ABOUT THIS EXERCISE = Your response should contain each line of the data that includes "Card".

RECORDS FOR THE TASK =
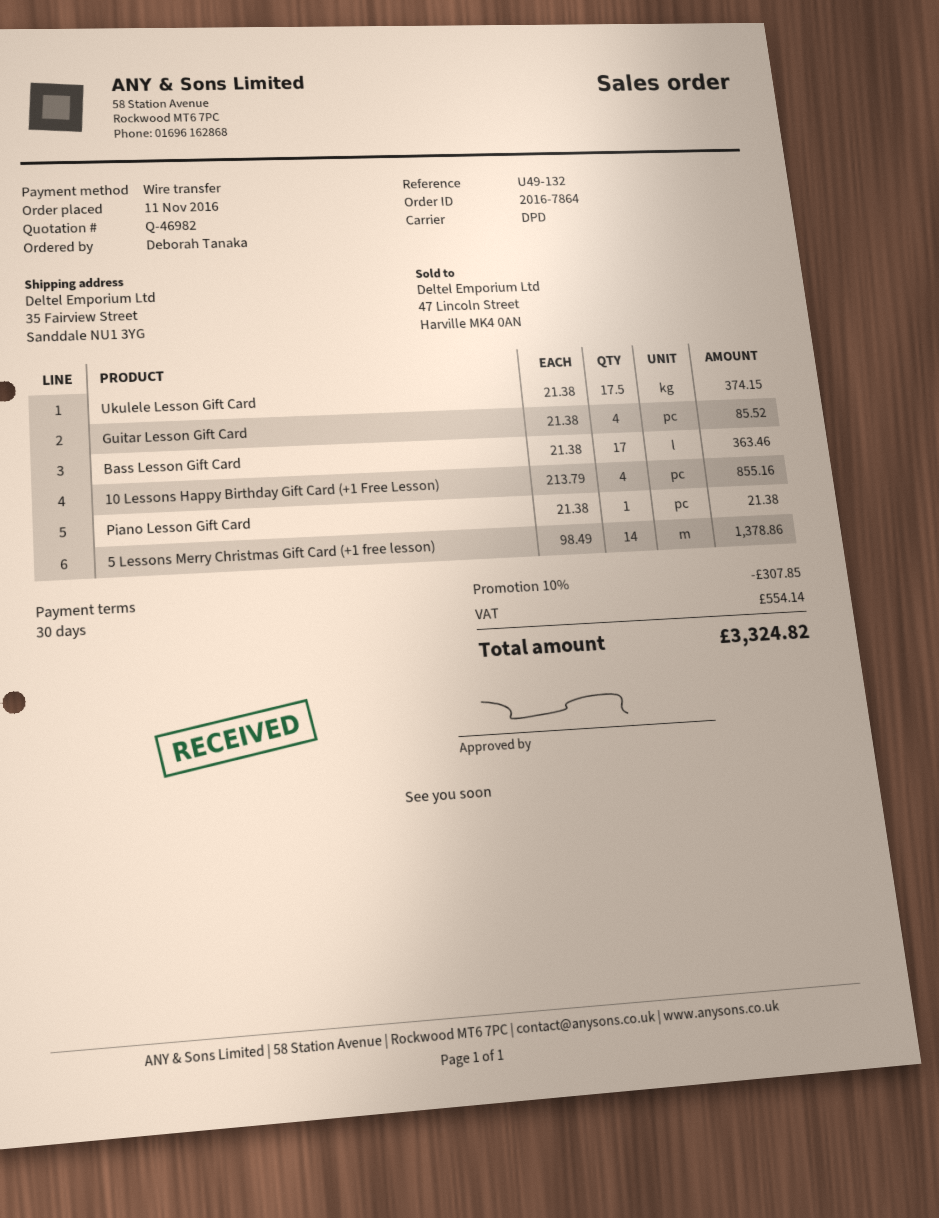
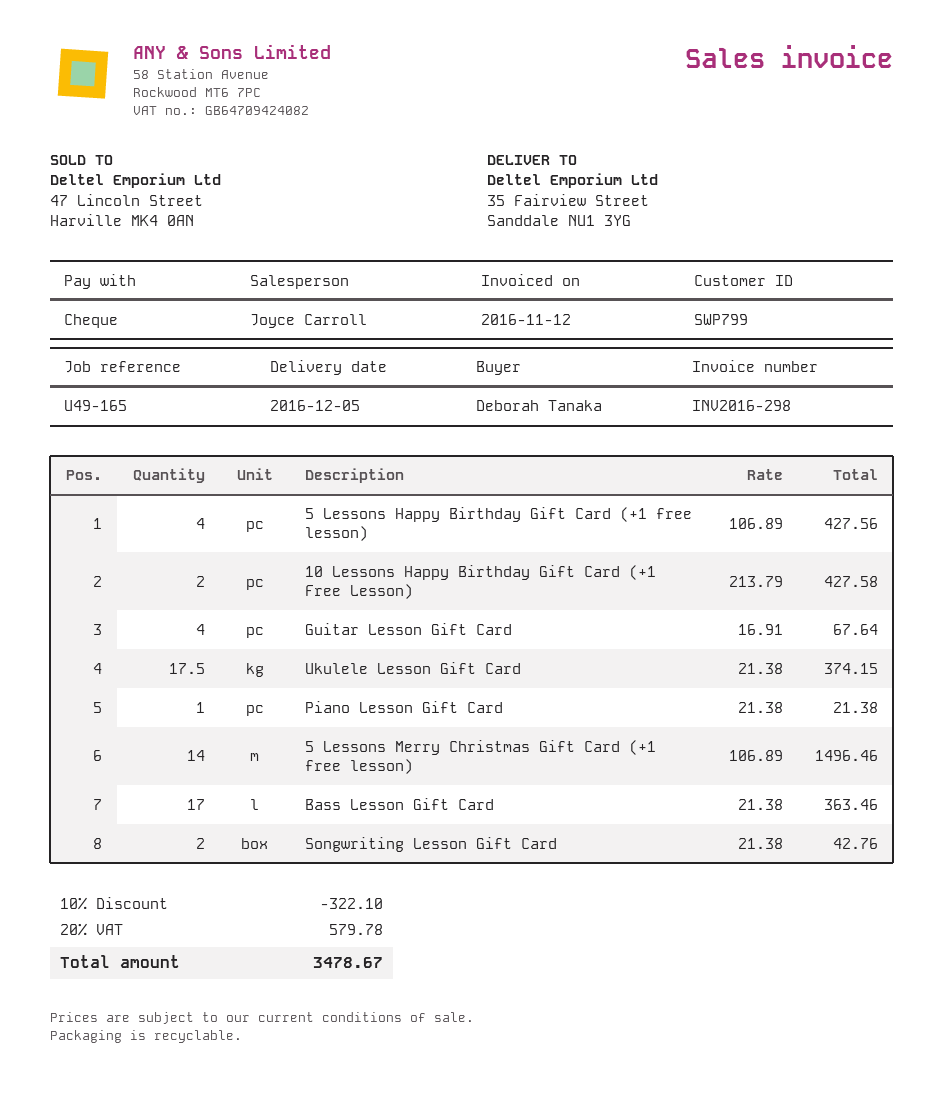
reference: U49-132 -> U49-165
payment method: bank transfer -> cheque
Guitar Lesson Gift Card: 4 x 21.38 = 85.52 -> 4 x 16.91 = 67.64
10 Lessons Happy Birthday Gift Card (+1 Free Lesson): 4 x 213.79 = 855.16 -> 2 x 213.79 = 427.58
5 Lessons Merry Christmas Gift Card (+1 free lesson): 14 x 98.49 = 1378.86 -> 14 x 106.89 = 1496.46
5 Lessons Happy Birthday Gift Card (+1 free lesson): none -> 4 x 106.89 = 427.56
Songwriting Lesson Gift Card: none -> 2 x 21.38 = 42.76
discount: 10% = 307.85 -> 10% = 322.10
tax: 554.14 -> 579.78
total: 3324.82 -> 3478.67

SOLUTION TO THE EXERCISE =
Guitar Lesson Gift Card: 4 x 21.38 = 85.52 -> 4 x 16.91 = 67.64
10 Lessons Happy Birthday Gift Card (+1 Free Lesson): 4 x 213.79 = 855.16 -> 2 x 213.79 = 427.58
5 Lessons Merry Christmas Gift Card (+1 free lesson): 14 x 98.49 = 1378.86 -> 14 x 106.89 = 1496.46
5 Lessons Happy Birthday Gift Card (+1 free lesson): none -> 4 x 106.89 = 427.56
Songwriting Lesson Gift Card: none -> 2 x 21.38 = 42.76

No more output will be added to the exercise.